Our cattle are a rare breed – you might see a lot of Black Angus around, but not many that are fed a steady diet of grass and only grass. It’s natural – just how we like it. Cattle are born to eat grass, not grain.

So what does all this grass mean? Well, it means our cattle are healthier and so is our beef. Grass fed beef contains less fat, fewer calories per ounce, and a whole bunch of different fatty acids compared to cows fed grain.

There can be as much as FIVE times more Omega-3 fatty acids in grass fed beef, fewer saturated fats, and twice as much Conjugated Linoleic Acid – you don’t need to know what it is, just know that it’s associated with reduced body fat (yours, not the cows).

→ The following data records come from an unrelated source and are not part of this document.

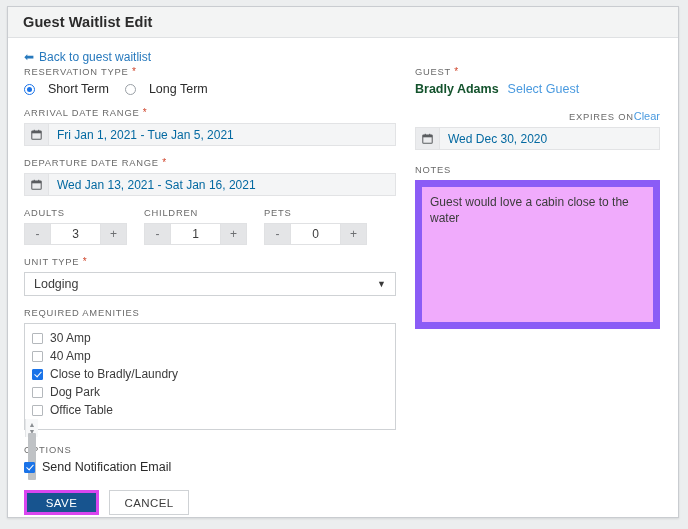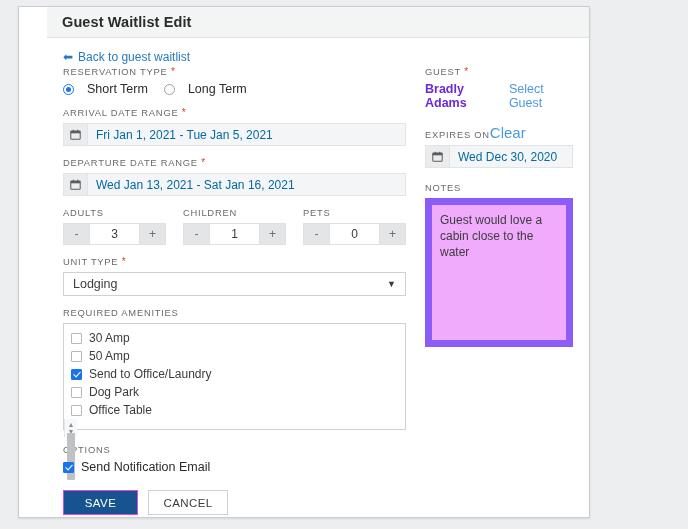"Guest Waitlist Edit" .card { left: 18px -> 7px; padding-left: 28px -> none; width: 572px -> 672px }
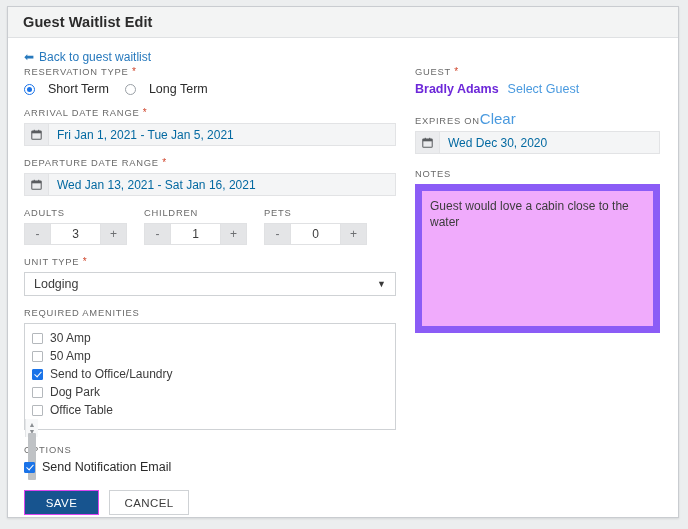"Bradly Adams" .guest-name { color: #6d28d9 -> #14532d }
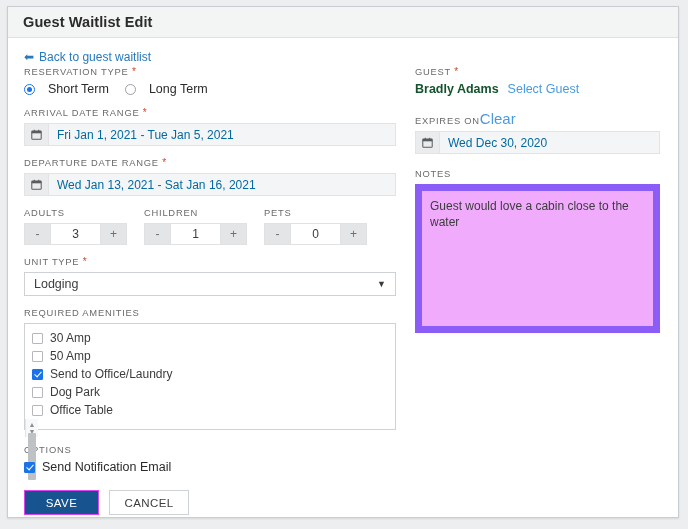"EXPIRES ON" .label-row { justify-content: flex-start -> flex-end }
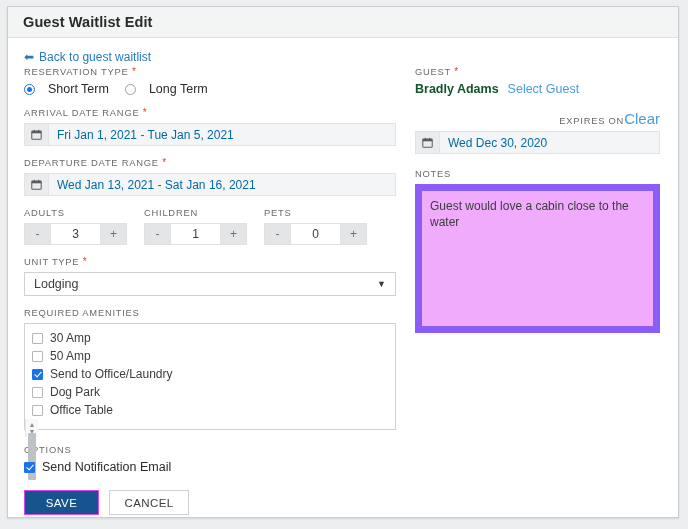"Clear" .clear-link { font-size: 15px -> 11px }
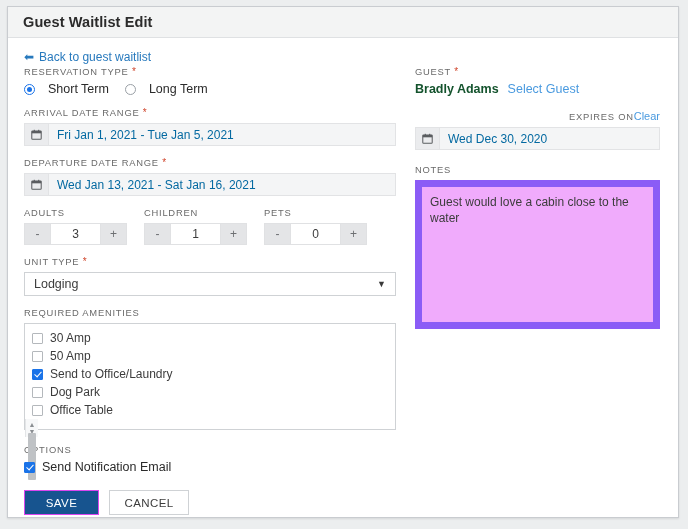"50 Amp" span { text: 50 -> 40 }
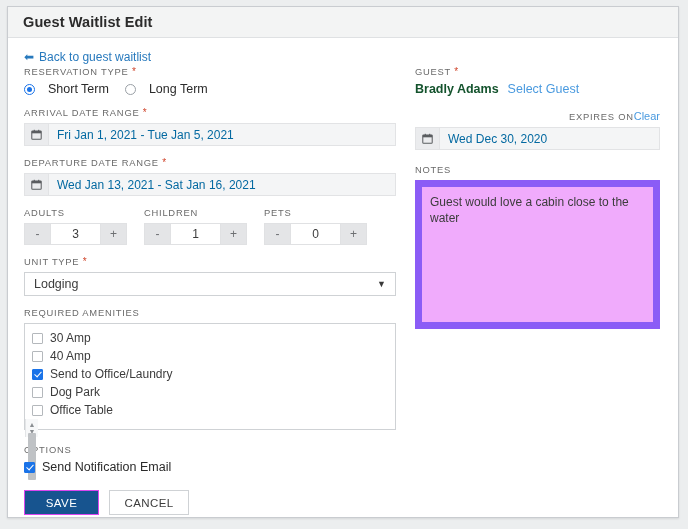"Send to Office/Laundry" span { text: Send to Office/Laundry -> Close to Bradly/Laundry }
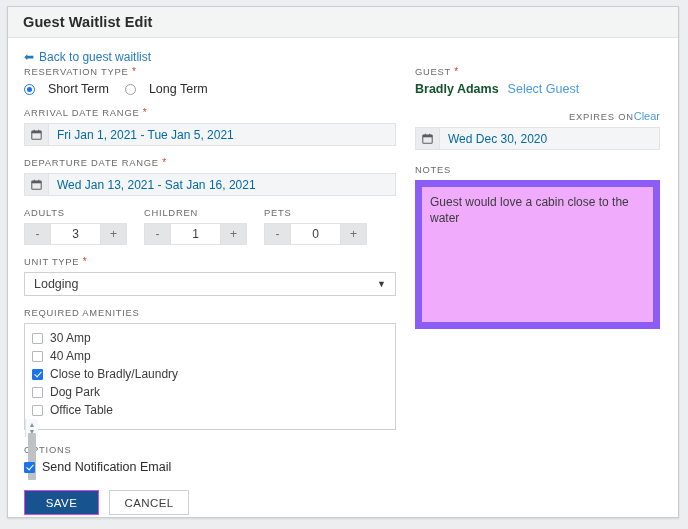"SAVE" .btn-save { border: 1px solid #d946ef -> 3px solid #d946ef }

Not only that, grass fed beef has more micronutrients (AKA vitamins), antioxidants, and all of the other good stuff found in all beef.

Our ethically raised, free range cattle roam our 1,200 acres with room to spare, without the need for antibiotics or hormones.

Delicious Haskap Berries for Wine, Jam and More!

berries-1Haskap berries are part of the Blue Honeysuckle (Lonicera caerulea) family. The name Haskap comes from the Ainu people of Japan.

These berries look like a long blueberry, and though their flavour is reminiscent of a blueberry, it is truly unique. In fact, the Haskap is more closely related to a tomato than it is a blueberry.

Haskap berries not only taste good, they are also incredibly good for you. These berries are very high in antioxidants that have been shown to help prevent a number of conditions, including cancer, diabetes, and cardiovascular diseases.

Though the Haskap is native to more northern climes than British Columbia, it is well adapted to our local climate, producing fat, delicious berries as early as mid-June.

Interestingly, two different varieties of Haskap are needed in the same field in order for proper pollination to occur. Our own Haskap planting, all two acres of it, is home to three different varieties of Haskap – Tundra, Berry Blue, and Indigo Gem.

Haskap berries are excellent eaten fresh, but also make superb pies, jam, ice cream, yogurt, sauces, and of course wine!

You can find our Haskap Wine in the Wine Shop.


All Natural Honey

Our farm is home to a whole lot of insects – some of whom we’d even consider pets. Our Honey Bees are diligent workers, producing as much as 400 litres of honey every year. Our honey is all natural, hand packaged, and unpasteurized so you get the full flavour and all of the healthy, live enzymes that make honey so good for you. To produce just one litre of honey, bees are estimated to have to fly more than 75,000 kilometres. It sure makes us grateful when we have a spoonful on our Haskap berries and ice cream. Global Honey Bee populations have struggled over the past few years, with one of the primary causes being Neonicotinoid pesticides.

Lucky for us, these pesticides have never been used on our farm and our bee colonies are alive and well. Of course, to make honey, our bees need to feed on nectar. When the bees locate an area rich in nectar, they do a ‘bee dance’ to show the other bees where the nectar can be found. Lucky for them, we’ve placed two acres of Haskap berries loaded with flowers right next to them.This works great for the bees as they feed on the readily available source of nectar, and just as great for the Haskap berries as the bees pollinate the different varieties. It’s all a part of a popular philosophy around here – that of permaculture.


Monte Creek Winery Honey can be found in the Wine Shop.


Permaculture – The Natural Way To Farm

Permaculture is an approach that looks at all the functions of plants and animals together, rather than treating them as a single product system. The Haskaps feed the bees, and the bees pollinate the Haskaps.

Here at Monte Creek Ranch, we want to create a sustainable and low input farm. Every aspect of our farm — including our soil, water, climate, crop, people, and even buildings — is carefully scrutinized as to how it relates to the other aspects. We strive to lessen our impact on nature while maximizing working with it!